Uma tragédia e um escândalo
Os grandes jornais de circulação nacional estão passando por um teste raro mas sempre instigante na atividade jornalística.
É o caso do acidente com um helicóptero no litoral da Bahia, no qual foram vítimas amigos próximos do governador do Rio, Sérgio Cabral.
Nem haviam ainda sido localizados todos os corpos, e a imprensa começou a levantar sinais de ligações suspeitas entre os cofres públicos do Rio de Janeiro e o anfitrião da festa que terminou em tragédia.
Como fazer a transição num acontecimento em que o governador aparece inicialmente no papel secundário em cenas de luto, e passa rapidamente a personagem principal de um provável escândalo político?
Os jornais adotaram processos diferentes para inserir o novo enredo.
O Estado de S.Paulo age com cautela.
Reduziu o noticiário sobre a tragédia a um registro de pé de página, e colocou ao lado uma nota na qual um representante da oposição ao governador carioca pede esclarecimentos sobre as relações de Cabral com os empresários Eike Batista e Fernando Cavendish.
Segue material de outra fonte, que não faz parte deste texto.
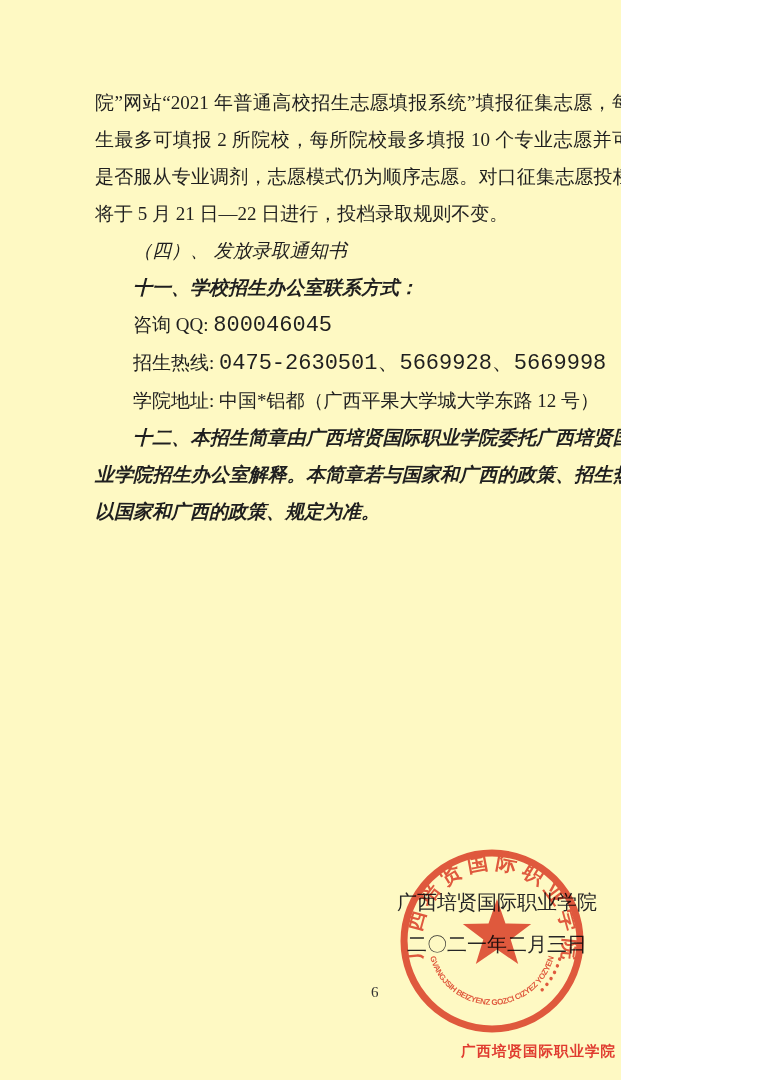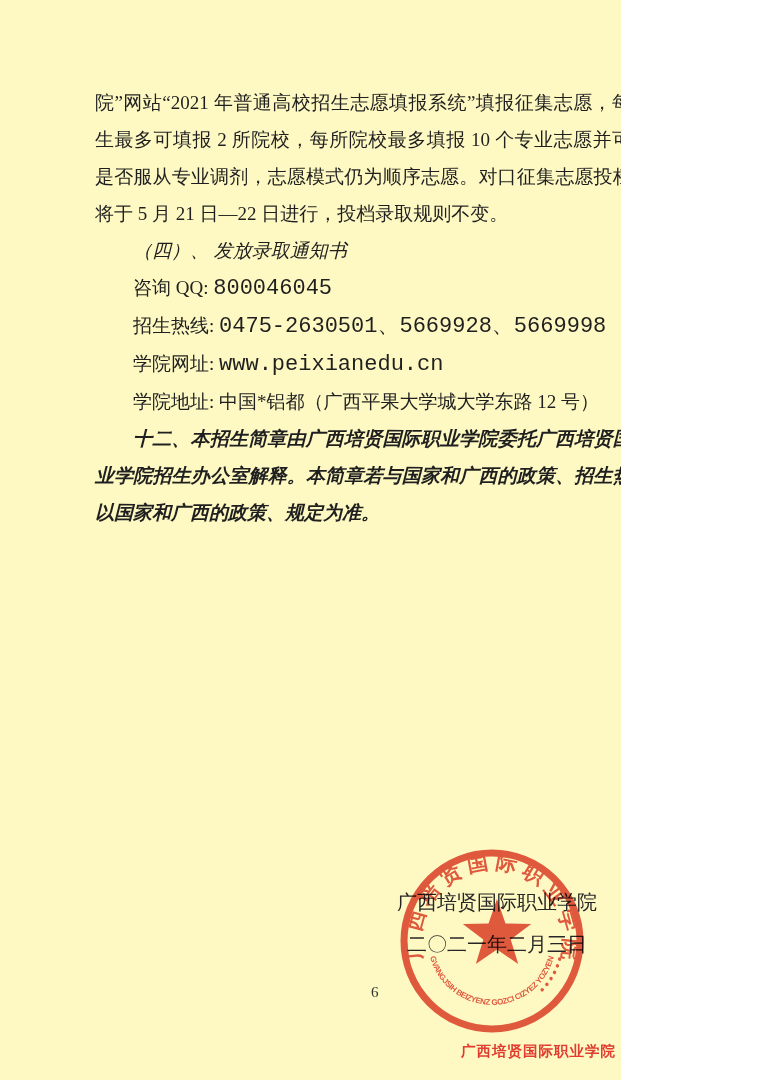"十一、学校招生办公室联系方式：" p.indent { html: none -> <p>十一、学校招生办公室联系方式：</p> }
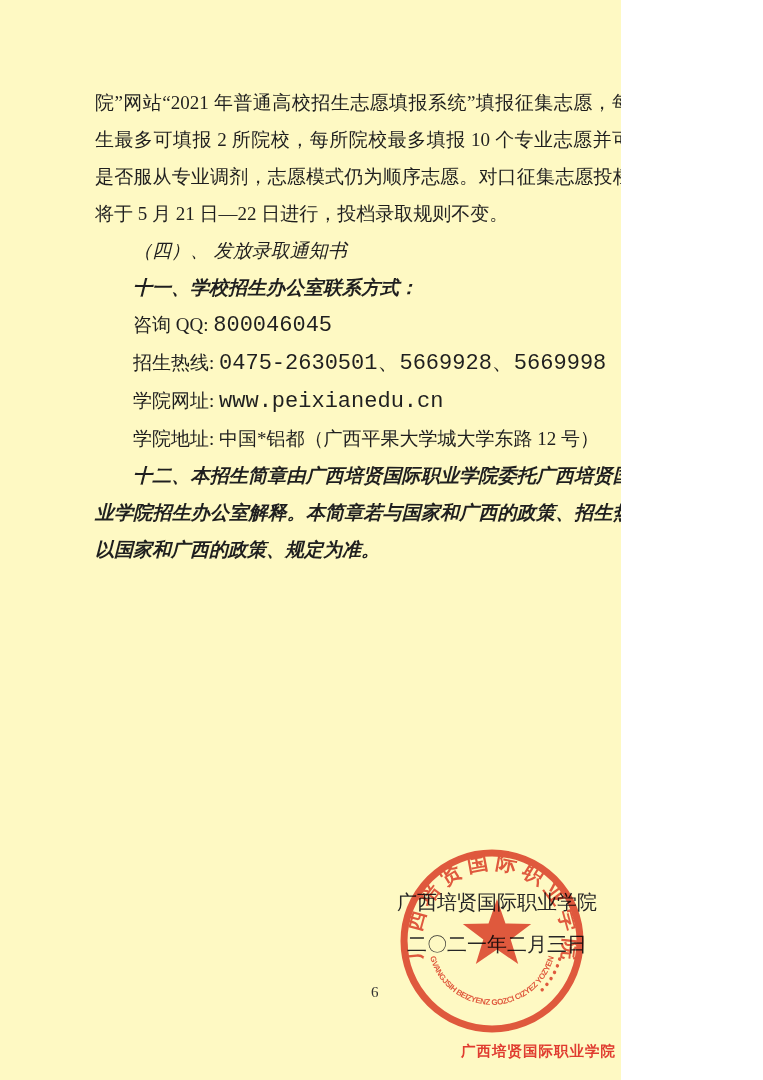"学院网址: www.peixianedu.cn" p.contact-row { html: <p><span>学院网址: </span><span>www.peixianedu.cn</span></p> -> none }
Como já havia sido noticiado por ocasião do acidente, as vítimas do helicóptero que caiu no sul da Bahia se dirigiam a uma festa de aniversário do empreiteiro Cavendish.
A mulher, o filho, uma cunhada e um sobrinho do empresário estavam entre as sete vítimas fatais.
Cavendish tem muitos negócios com o governo do Rio, e oposicionistas também querem saber que relações havia com Eike Batista, que emprestou um jato executivo para o grupo de turistas do qual o governador fazia parte.
O Globo, que entrou primeiro na história, até mesmo por se tratar de um jornal carioca, separou os dois assuntos em páginas opostas e mergulha na investigação.
De seus relatos se pode saber que a empresa de Cavendish, Delta Construções, tem sido parceira preferencial do governo do Rio para obras sem concorrência pública.
Já contra Eike Batista e sua miríade de empresas o jornal não encontrou qualquer sinal de irregularidade.
As reportagens sobre detalhes do acidente e aspectos pessoais da tragédia que afeta Sérgio Cabral seguem em página separada, sem qualquer referência aos aspectos políticos paralelos.
Já a Folha de S.Paulo abandonou completamente a cobertura do acidente com o helicóptero e investe fortemente nos indícios de relações suspeitas entre o governo do Rio e a empresa de Cavendish e investiga possíveis favorecimentos a Eike Batista.
Resta observar como os jornais vão abordar o empresário que acaba de perder a mulher e o filho, ajudando a esclarecer uma suspeita em meio ao luto e sofrimento.
O preço da audiência
Luiz Egypto, editor do Observatório da Imprensa:
– Enquanto os criativos das agências de publicidade queimam neurônios para conceber anúncios para internet, celulares e gadgets, a Microsoft divulgou anteontem, durante o Festival Internacional de Publicidade de Cannes, na França, um estudo no qual reitera que “o momento nunca foi tão bom para se fazer propaganda na televisão”. A conclusão veio de uma pesquisa realizada com 1.500 consumidores nos Estados Unidos, China, Rússia, Reino Unido e Arábia Saudita, conforme noticiou ontem o diário Valor Econômico.
“A TV é uma mídia rica e poderosa e os anunciantes deveriam continuar produzindo grandes comerciais para ela”, diz o estudo da maior fabricante de softwares do mundo, que no ano passado gastou 1,6 bilhão de dólares em propaganda.
De acordo com o Valor, Jonathan Barnard, diretor da ZenithOptimedia, afirmou em Cannes que “a TV é de longe a melhor mídia para a propaganda”. Segundo ele, os comerciais de TV responderão por 42% do mercado publicitário em 2013, em comparação a 37% em 2005.
No Brasil, 64% da verba total de publicidade são destinados à TV aberta, de longe a mídia mais poderosa do país que tem o segundo maior número de aparelhos por domicílio no mundo, e é tido como o terceiro mercado mundial de televisão. “A TV aberta é feita de hábitos e de fidelização de audiência”, disse Octávio Florisbal, diretor geral da Rede Globo, em palestra na semana passada, em São Paulo. E ele tem razão: outra conclusão da pesquisa divulgada em Cannes é de que “a TV é como um velho amigo confiável e divertido, uma pessoa que entra em nossa cada e fica à vontade”.
Não é à toa que um anúncio de 30 segundos, em rede nacional, nos intervalos da novela das 9 da Globo custa a bagatela de 450 mil reais. O preço de um apartamento em troca do quê? De audiência, só de audiência.